ABOUT THIS TASK: Copy the entries without a single change. Pictures should be dropped.

[Start of Attachment]

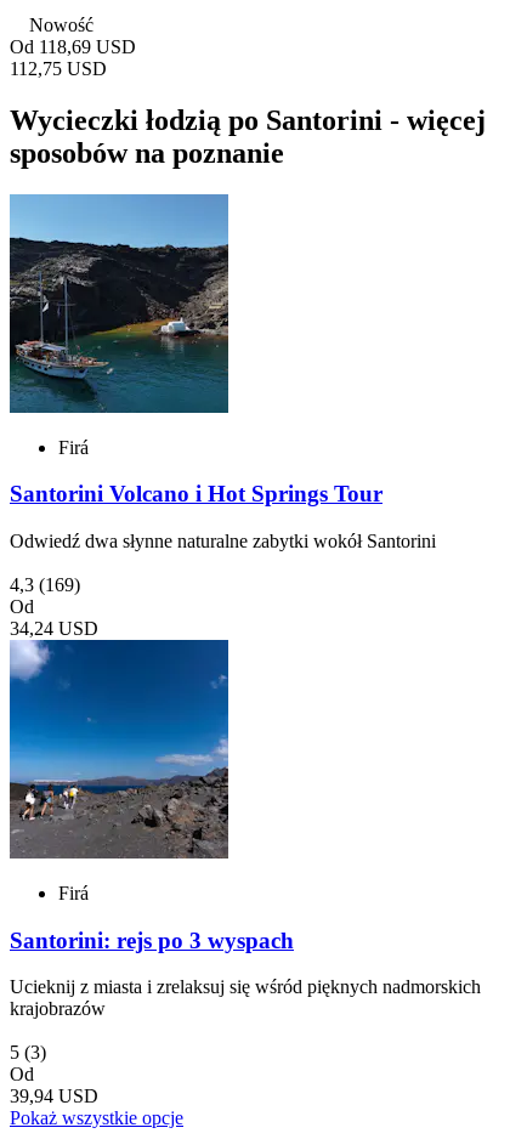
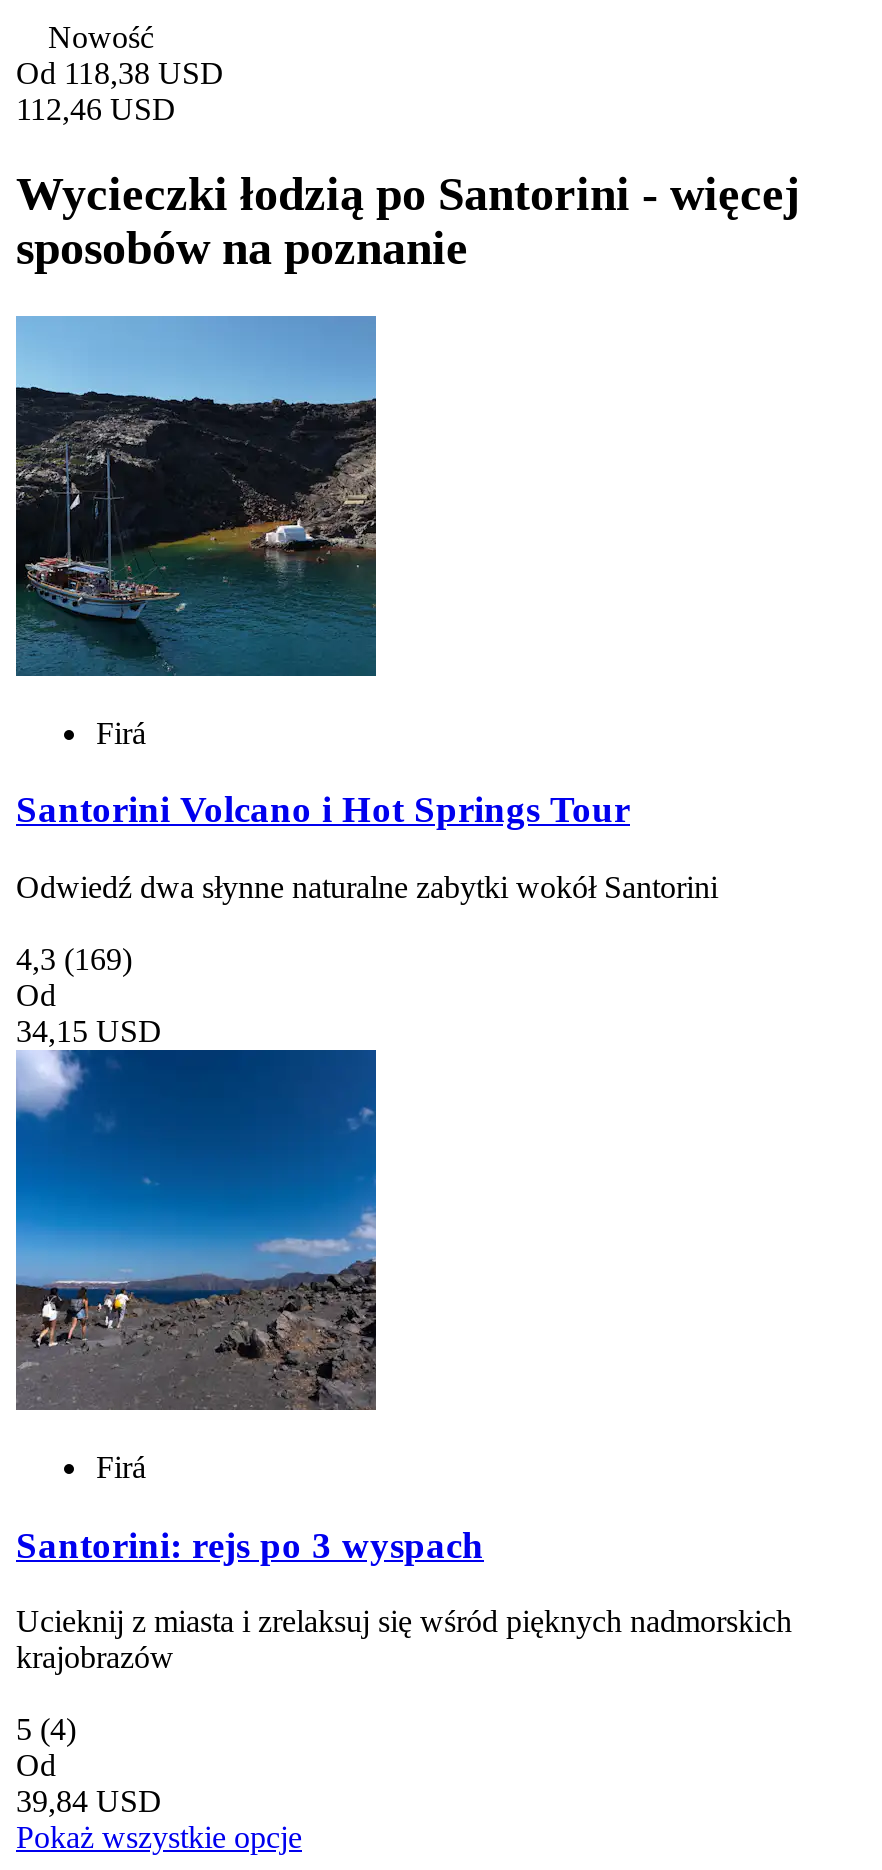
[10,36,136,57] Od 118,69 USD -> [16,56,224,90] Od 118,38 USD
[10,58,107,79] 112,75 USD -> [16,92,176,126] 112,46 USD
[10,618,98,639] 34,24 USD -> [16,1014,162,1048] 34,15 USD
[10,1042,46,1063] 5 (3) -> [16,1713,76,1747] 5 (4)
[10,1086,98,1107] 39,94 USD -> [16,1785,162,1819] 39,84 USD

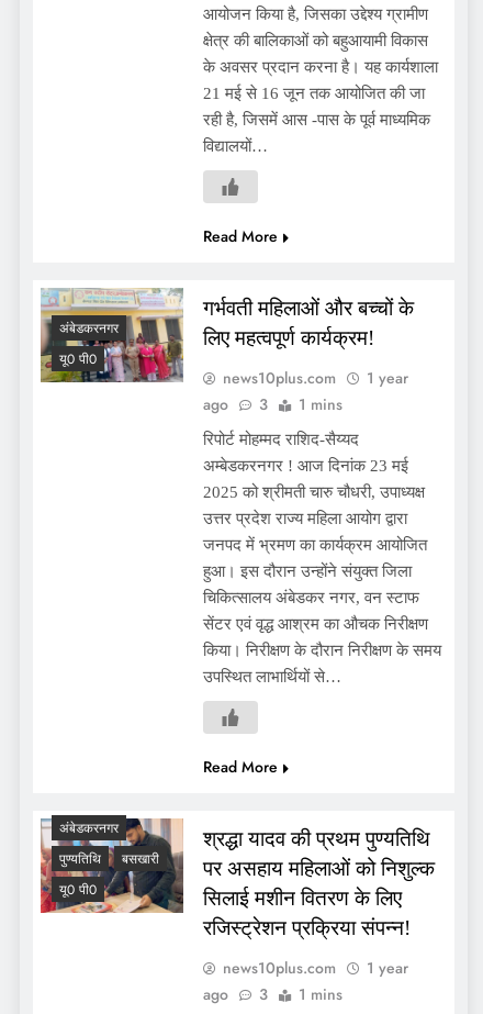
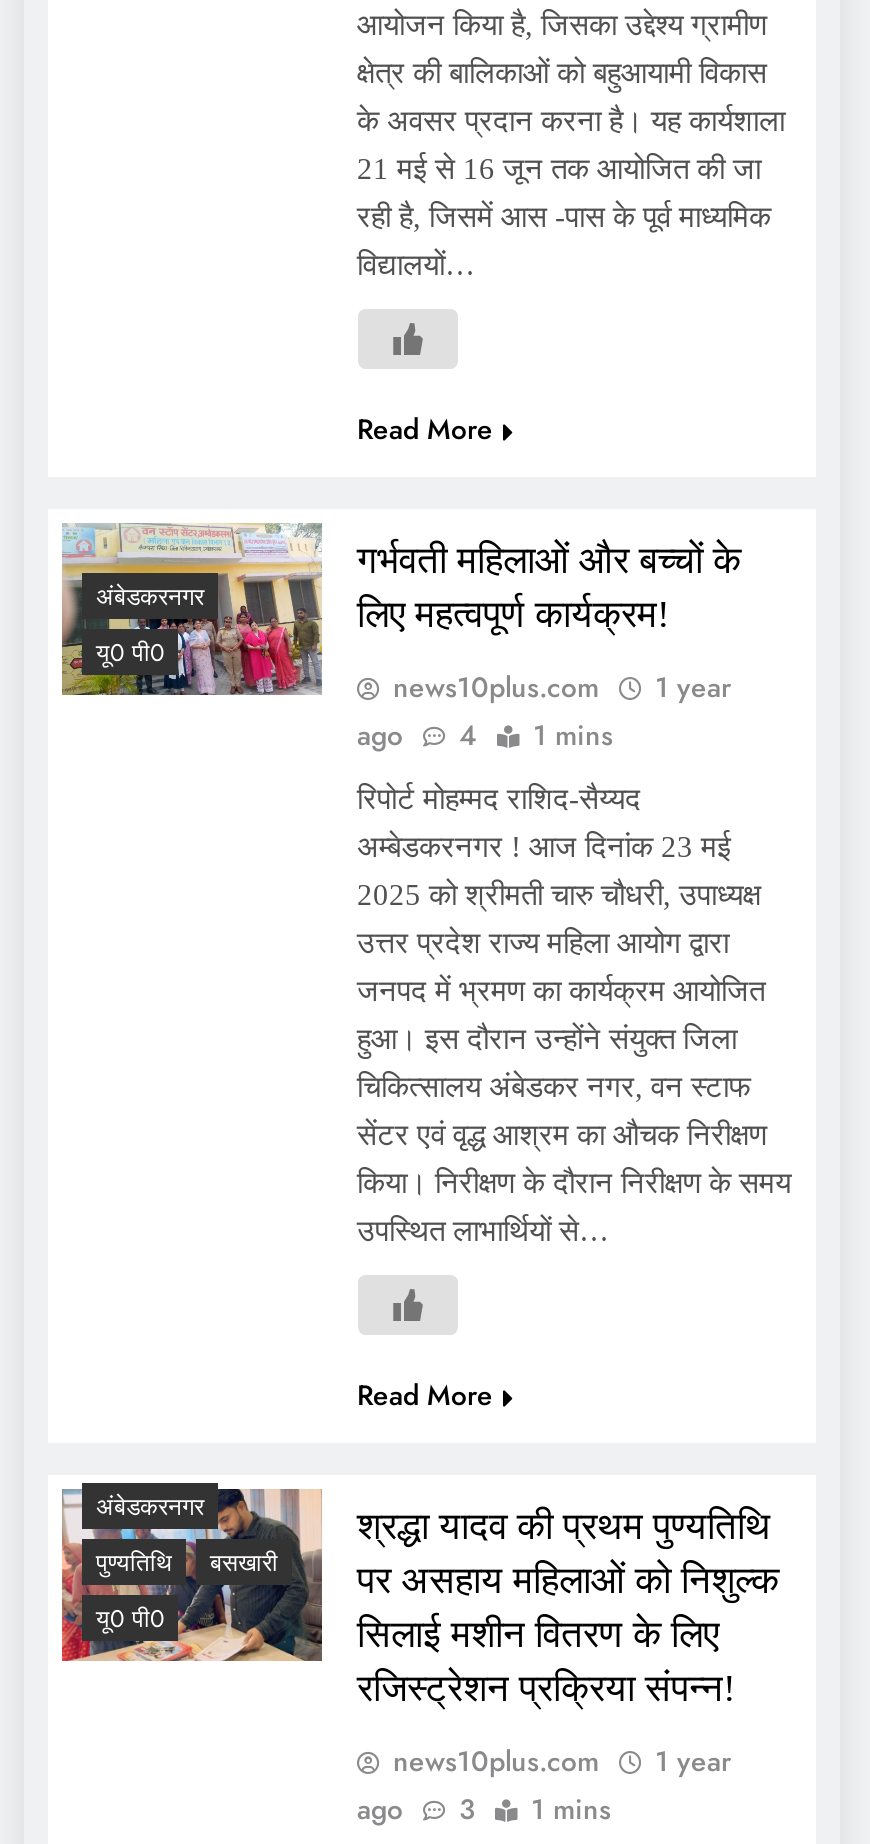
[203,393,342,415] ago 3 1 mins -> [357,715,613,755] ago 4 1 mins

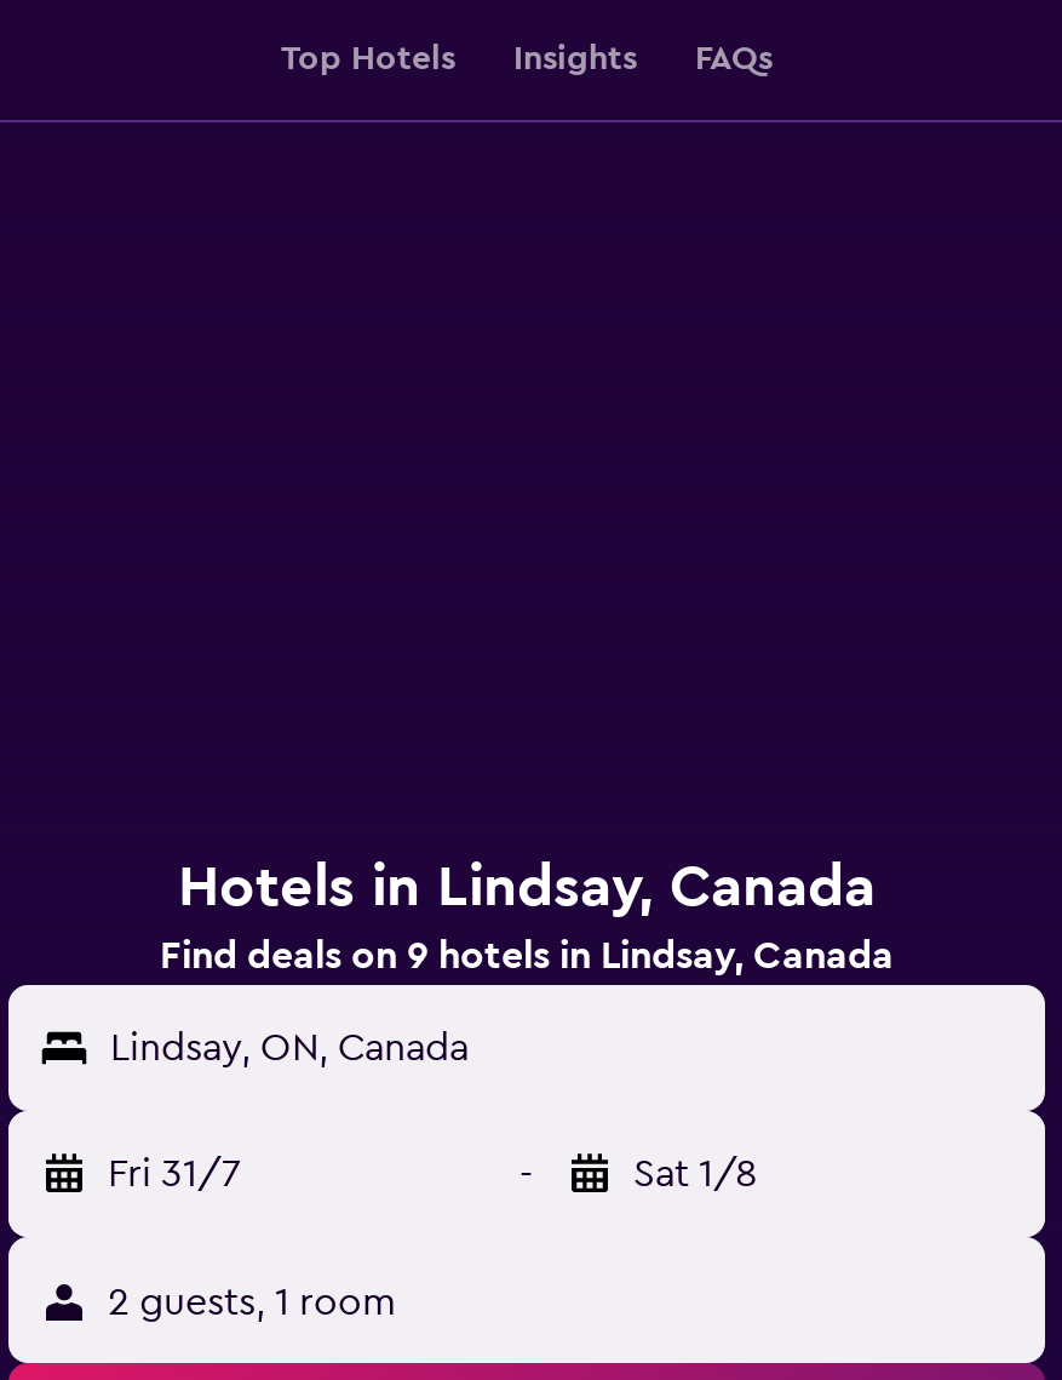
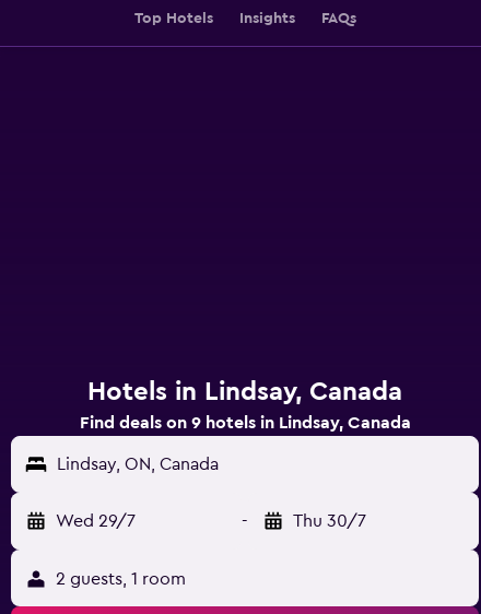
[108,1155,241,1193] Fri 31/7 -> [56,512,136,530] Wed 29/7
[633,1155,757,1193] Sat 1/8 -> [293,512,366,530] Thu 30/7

[End of Attachment]

WRITTEN REPLY:
[10,36,136,57] Od 118,69 USD -> [16,56,224,90] Od 118,38 USD
[10,58,107,79] 112,75 USD -> [16,92,176,126] 112,46 USD
[10,618,98,639] 34,24 USD -> [16,1014,162,1048] 34,15 USD
[10,1042,46,1063] 5 (3) -> [16,1713,76,1747] 5 (4)
[10,1086,98,1107] 39,94 USD -> [16,1785,162,1819] 39,84 USD

[203,393,342,415] ago 3 1 mins -> [357,715,613,755] ago 4 1 mins

[108,1155,241,1193] Fri 31/7 -> [56,512,136,530] Wed 29/7
[633,1155,757,1193] Sat 1/8 -> [293,512,366,530] Thu 30/7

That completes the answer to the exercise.